* [DATA]:
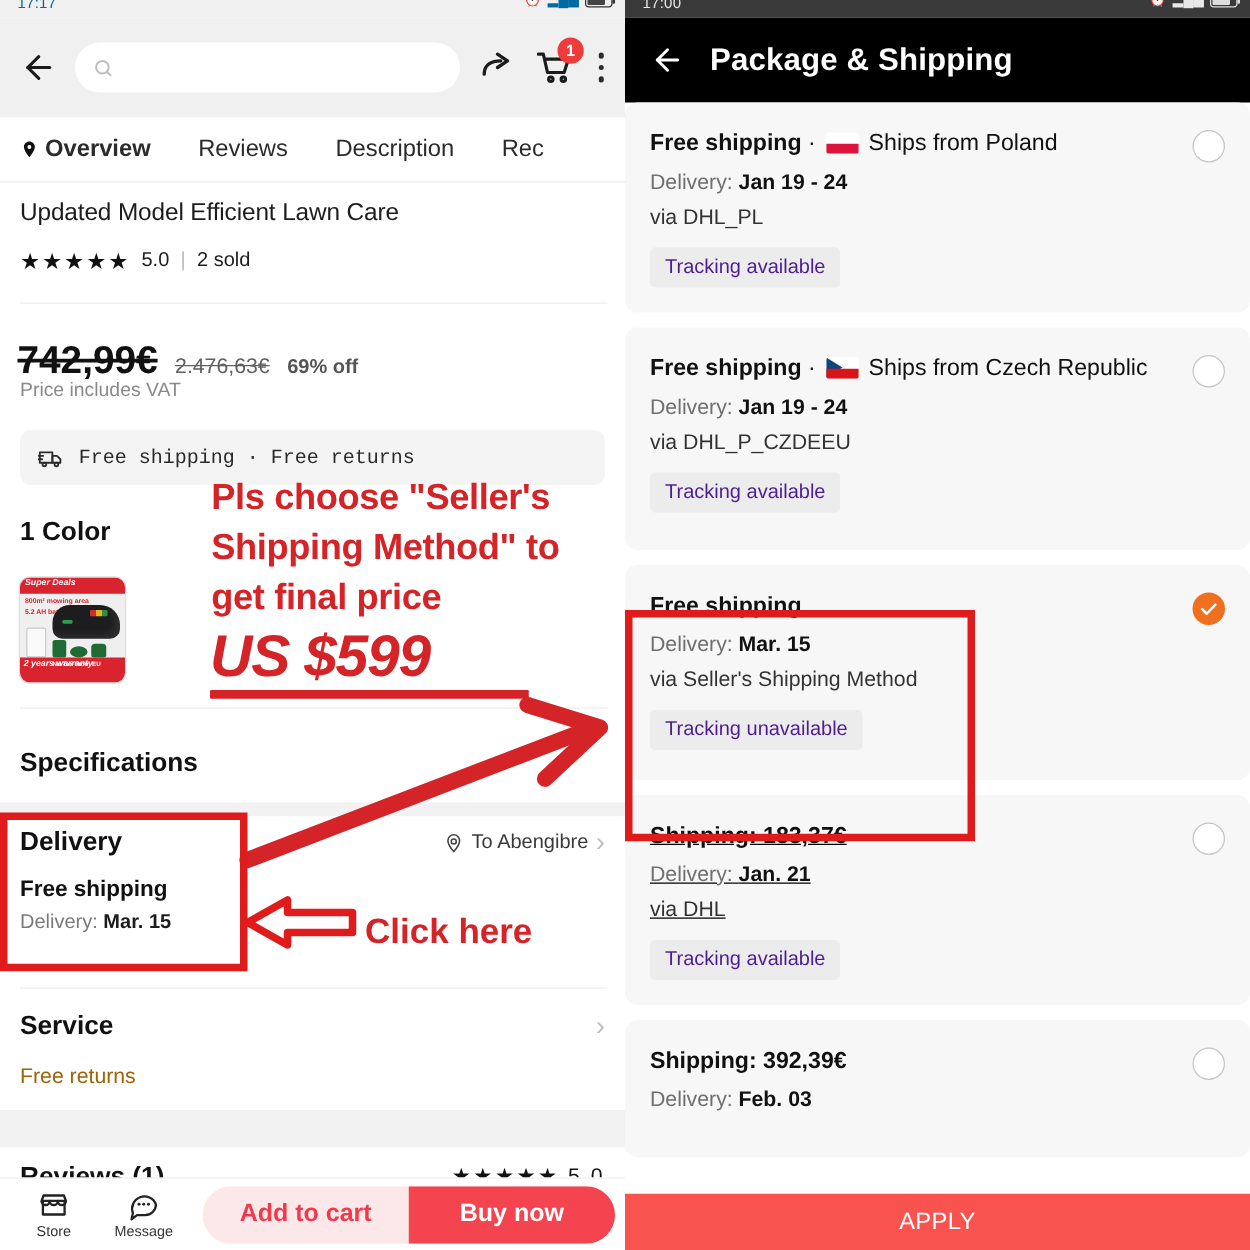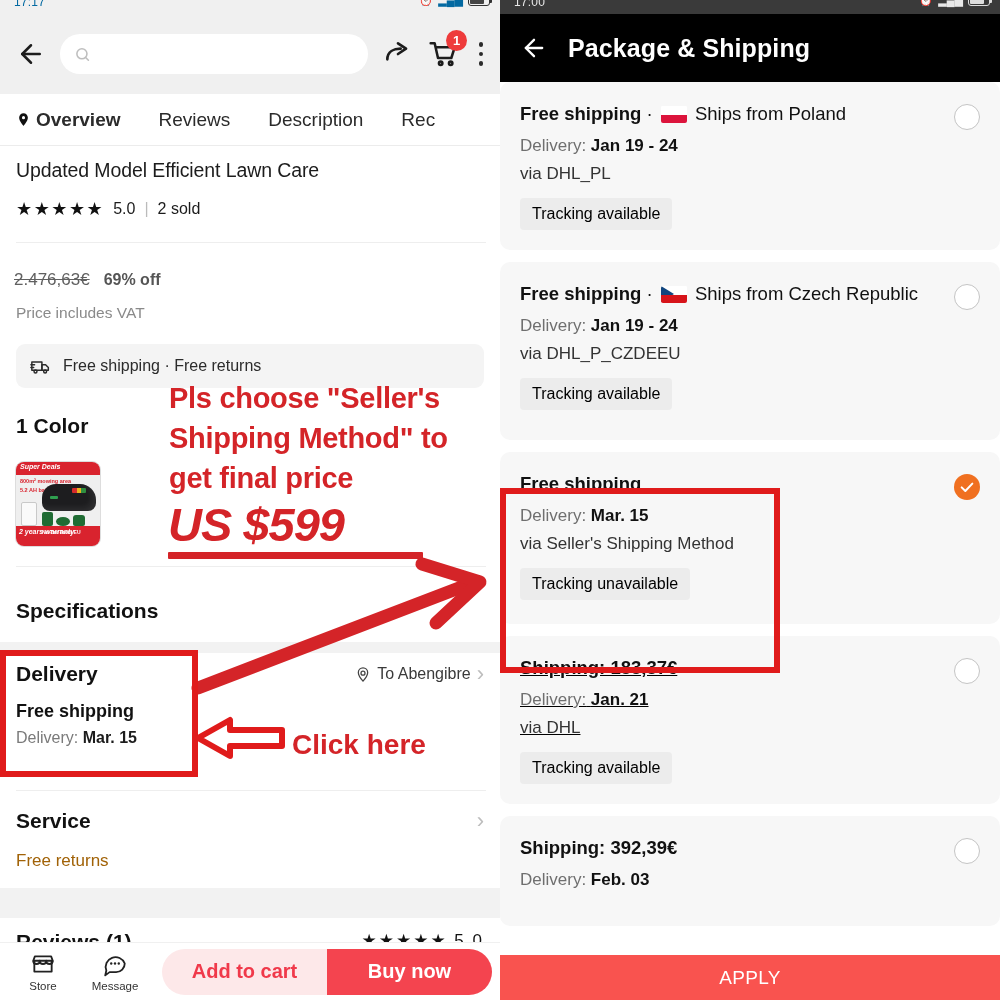--- a/index.html
+++ b/index.html
@@ -194,7 +194,7 @@
   .opt-via { font-size: 17px; color: #333; margin-top: 8px;}
   .track {
     display: inline-block; margin-top: 14px; background: #ececec;
-    font-size: 16px; color: #000000; padding: 7px 12px; border-radius: 4px;
+    font-size: 16px; color: #4c1d95; padding: 7px 12px; border-radius: 4px;
   }
   .radio {
     position: absolute; right: 20px; top: 22px; width: 26px; height: 26px;

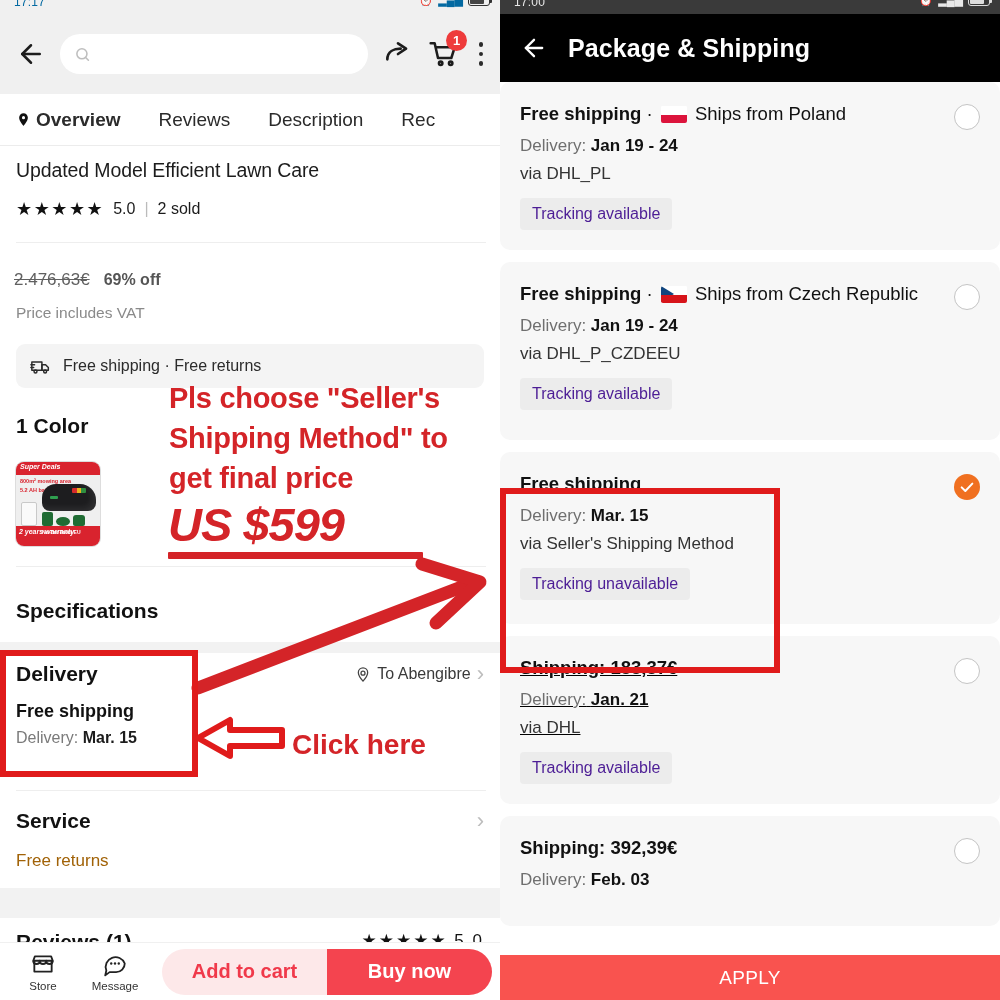--- a/index.html
+++ b/index.html
@@ -306,6 +306,7 @@
     <div class="divider-l" style="top:242px;"></div>
 
     <div class="price-row">
+      <span class="price-main">742,99€</span>
       <span class="price-old">2.476,63€</span>
       <span class="price-off">69% off</span>
     </div>

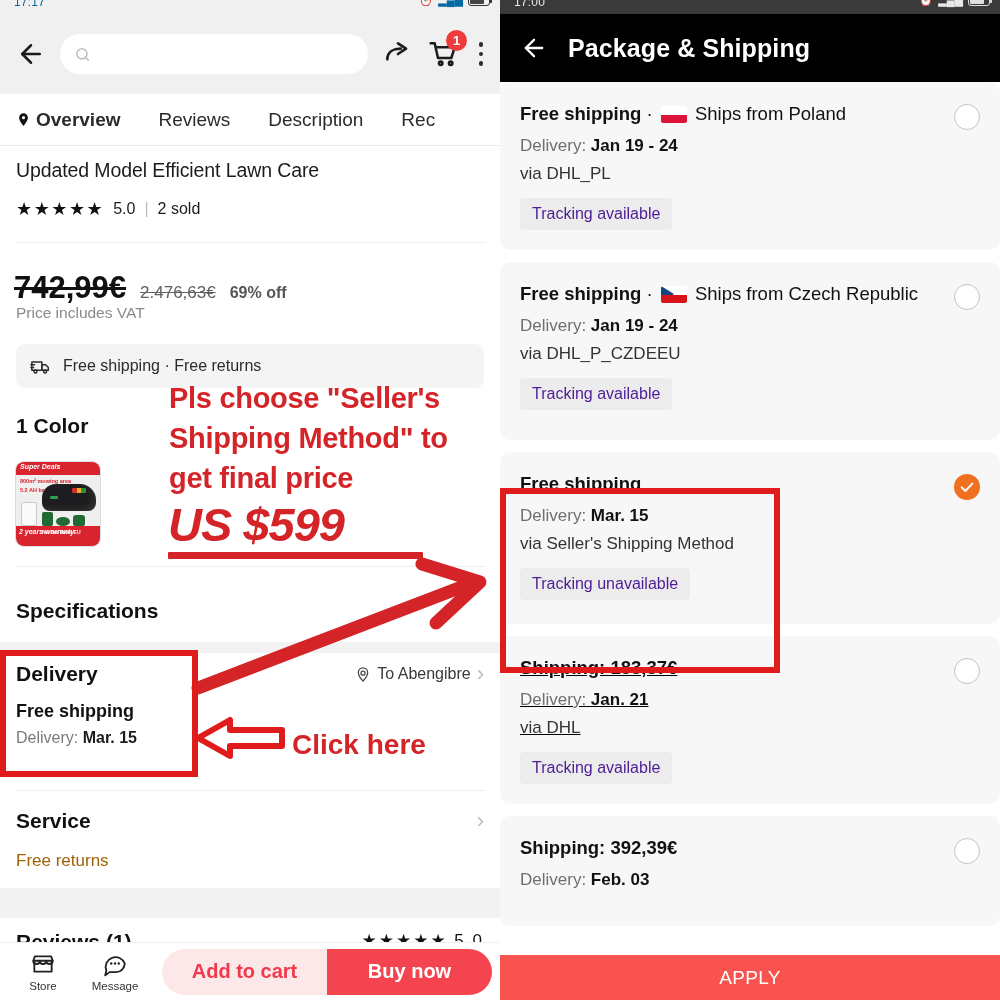--- a/index.html
+++ b/index.html
@@ -94,7 +94,7 @@
   .ship-chip {
     position: absolute; left: 16px; top: 344px; width: 468px; height: 44px;
     background: #f4f4f4; border-radius: 9px; display: flex; align-items: center;
-    padding: 0 14px; gap: 11px; font-size: 16px; color: #2b2b2b;
+    padding: 0 14px; gap: 11px; font-size: 16px; color: #2b2b2b; font-family: Liberation Mono, monospace;
   }
   .truck-ic { width: 22px; height: 17px; }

* [WHAT TO PRODUCE]:
Where an entry includes an image, leave that image out; otherwise, reproduce everything exactly.

* [TASK RESPONSE]:
--- a/index.html
+++ b/index.html
@@ -194,7 +194,7 @@
   .opt-via { font-size: 17px; color: #333; margin-top: 8px;}
   .track {
     display: inline-block; margin-top: 14px; background: #ececec;
-    font-size: 16px; color: #000000; padding: 7px 12px; border-radius: 4px;
+    font-size: 16px; color: #4c1d95; padding: 7px 12px; border-radius: 4px;
   }
   .radio {
     position: absolute; right: 20px; top: 22px; width: 26px; height: 26px;

--- a/index.html
+++ b/index.html
@@ -306,6 +306,7 @@
     <div class="divider-l" style="top:242px;"></div>
 
     <div class="price-row">
+      <span class="price-main">742,99€</span>
       <span class="price-old">2.476,63€</span>
       <span class="price-off">69% off</span>
     </div>

--- a/index.html
+++ b/index.html
@@ -94,7 +94,7 @@
   .ship-chip {
     position: absolute; left: 16px; top: 344px; width: 468px; height: 44px;
     background: #f4f4f4; border-radius: 9px; display: flex; align-items: center;
-    padding: 0 14px; gap: 11px; font-size: 16px; color: #2b2b2b;
+    padding: 0 14px; gap: 11px; font-size: 16px; color: #2b2b2b; font-family: Liberation Mono, monospace;
   }
   .truck-ic { width: 22px; height: 17px; }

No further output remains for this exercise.